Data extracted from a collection
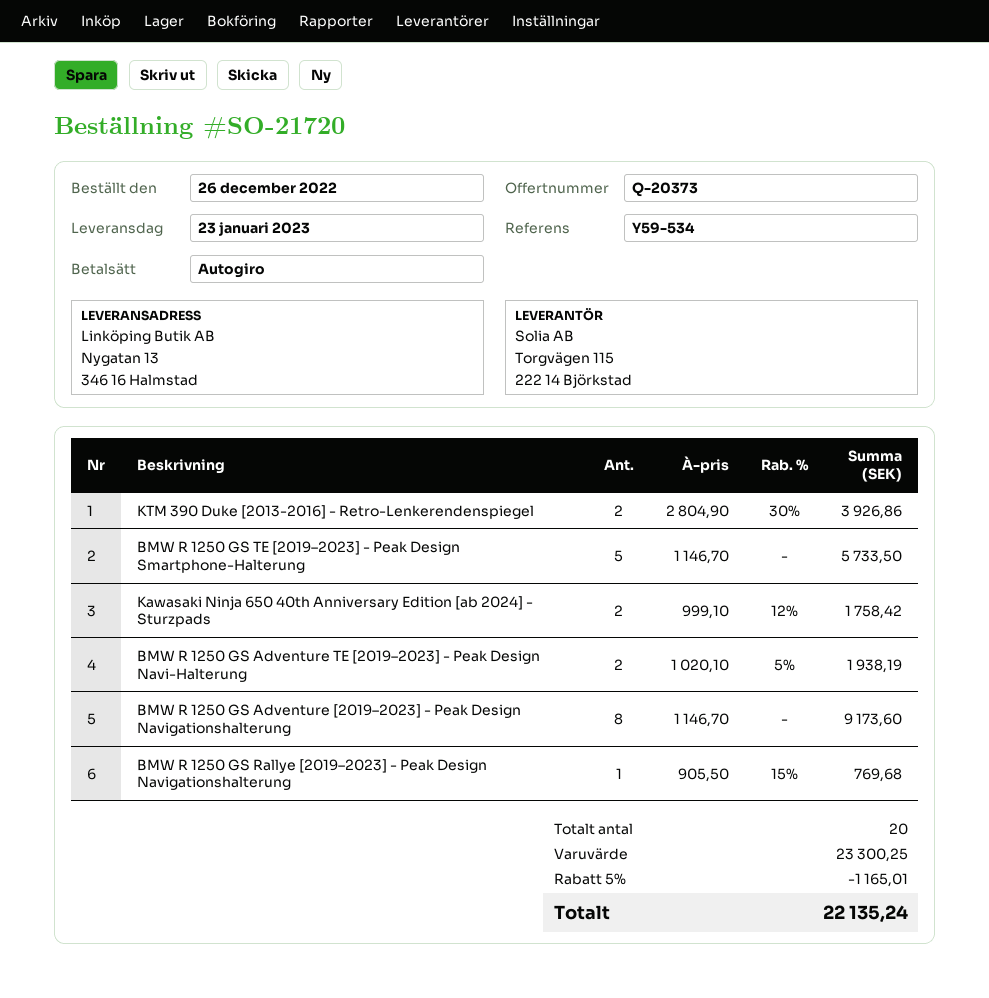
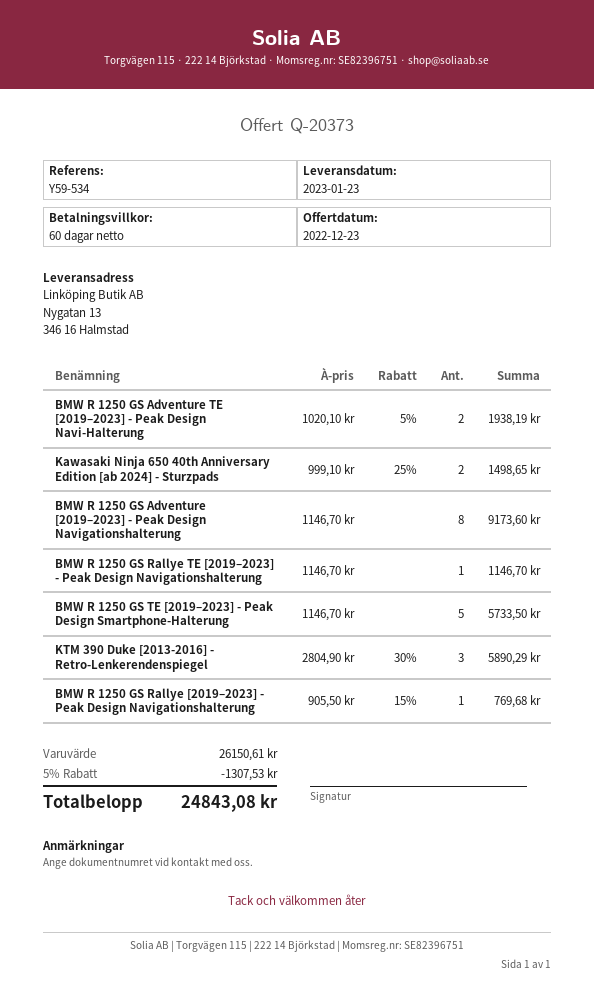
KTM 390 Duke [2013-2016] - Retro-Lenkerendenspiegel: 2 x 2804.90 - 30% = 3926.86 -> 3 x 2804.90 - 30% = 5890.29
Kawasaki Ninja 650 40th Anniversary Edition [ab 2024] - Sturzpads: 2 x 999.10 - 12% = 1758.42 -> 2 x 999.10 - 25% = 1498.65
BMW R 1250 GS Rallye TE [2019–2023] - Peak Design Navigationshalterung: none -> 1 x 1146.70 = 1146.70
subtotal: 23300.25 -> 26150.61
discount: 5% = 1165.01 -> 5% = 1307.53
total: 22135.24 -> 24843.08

=== TASK DETAILS ===
Exactly the lines from the one containing "discount: 5% = 1165.01 -> 5% = 1307.53" through the end of the records should be reproduced, and no others.

=== ANSWER FOR THIS EXERCISE ===
discount: 5% = 1165.01 -> 5% = 1307.53
total: 22135.24 -> 24843.08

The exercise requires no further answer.